--- Entries shown ---

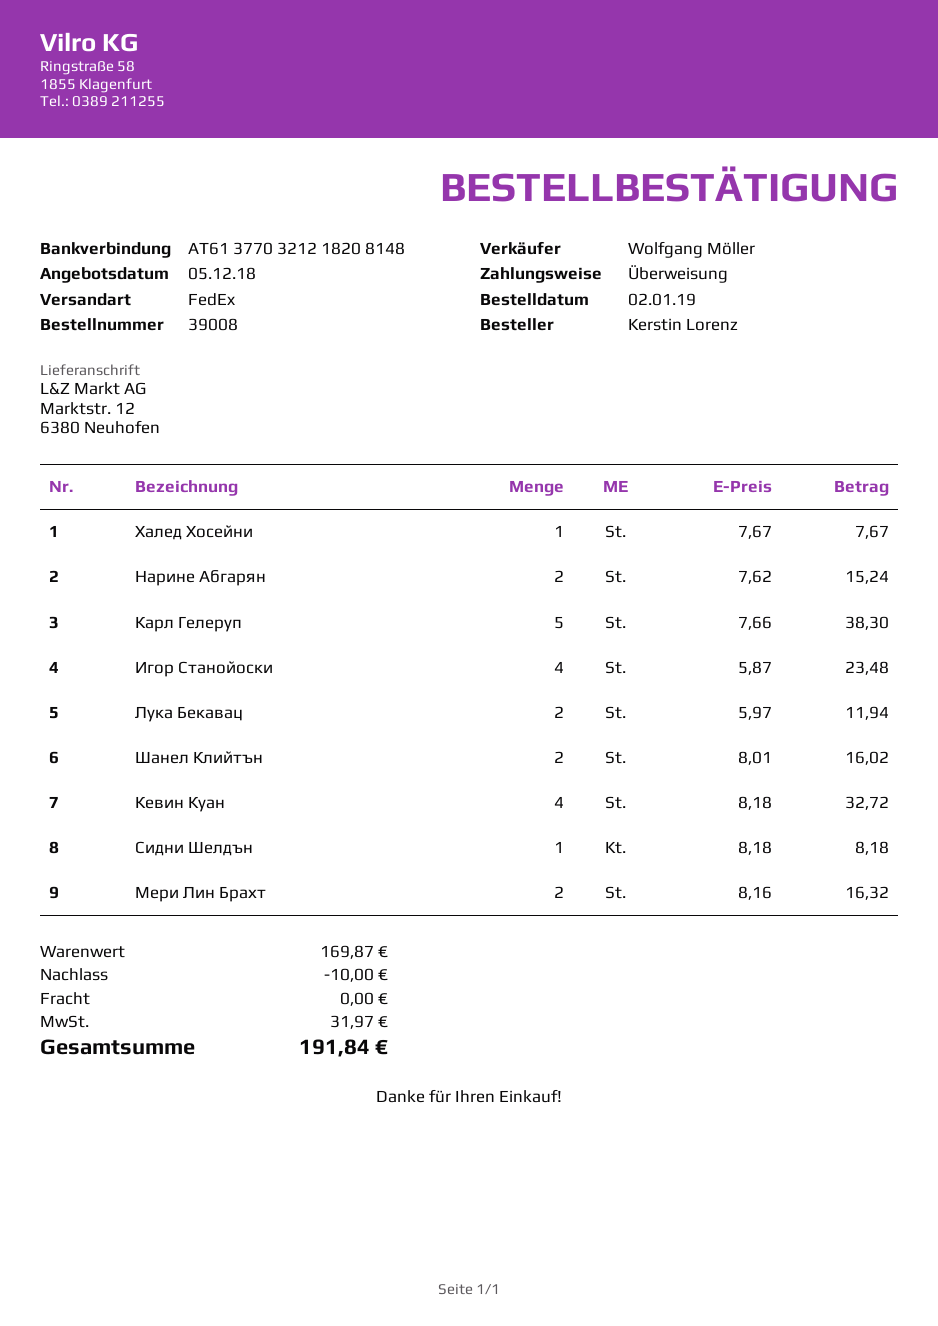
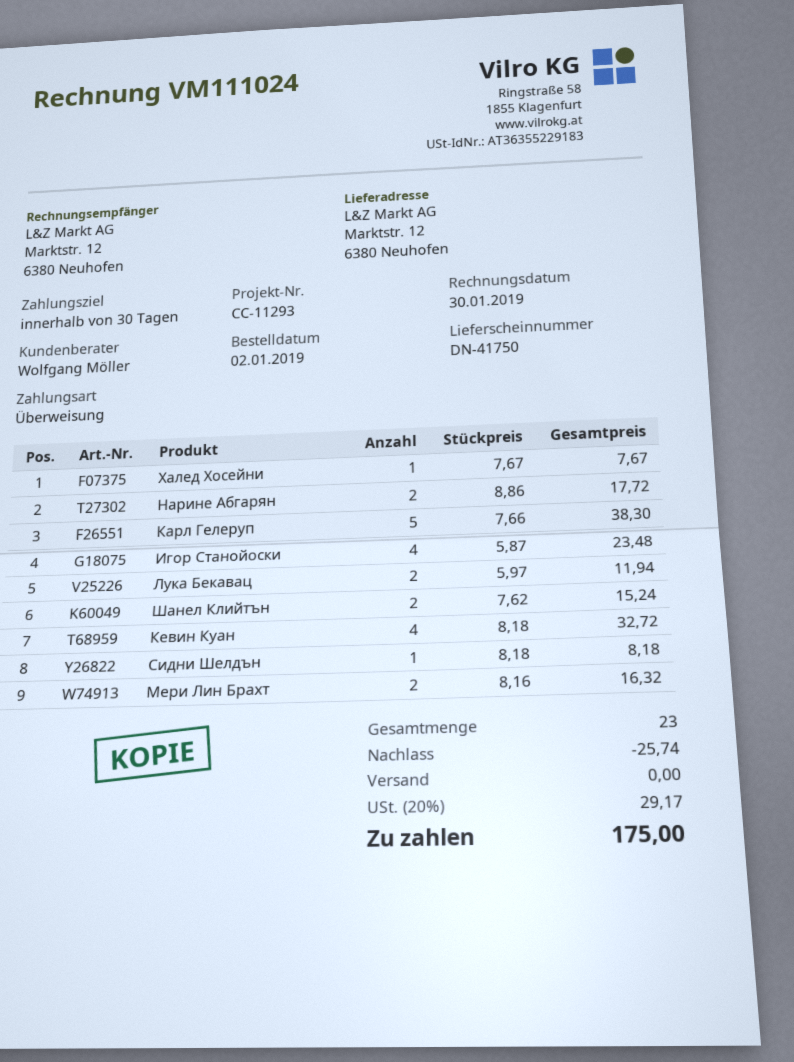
Нарине Абгарян: 2 x 7.62 = 15.24 -> 2 x 8.86 = 17.72
Шанел Клийтън: 2 x 8.01 = 16.02 -> 2 x 7.62 = 15.24
discount: 10.00 -> 25.74
tax: 31.97 -> 29.17
total: 191.84 -> 175.00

--- About this task ---
Quote the line that contains "Шанел Клийтън: 2" and each line after it through the end of the data, exactly, leaving out everything else.

--- Result ---
Шанел Клийтън: 2 x 8.01 = 16.02 -> 2 x 7.62 = 15.24
discount: 10.00 -> 25.74
tax: 31.97 -> 29.17
total: 191.84 -> 175.00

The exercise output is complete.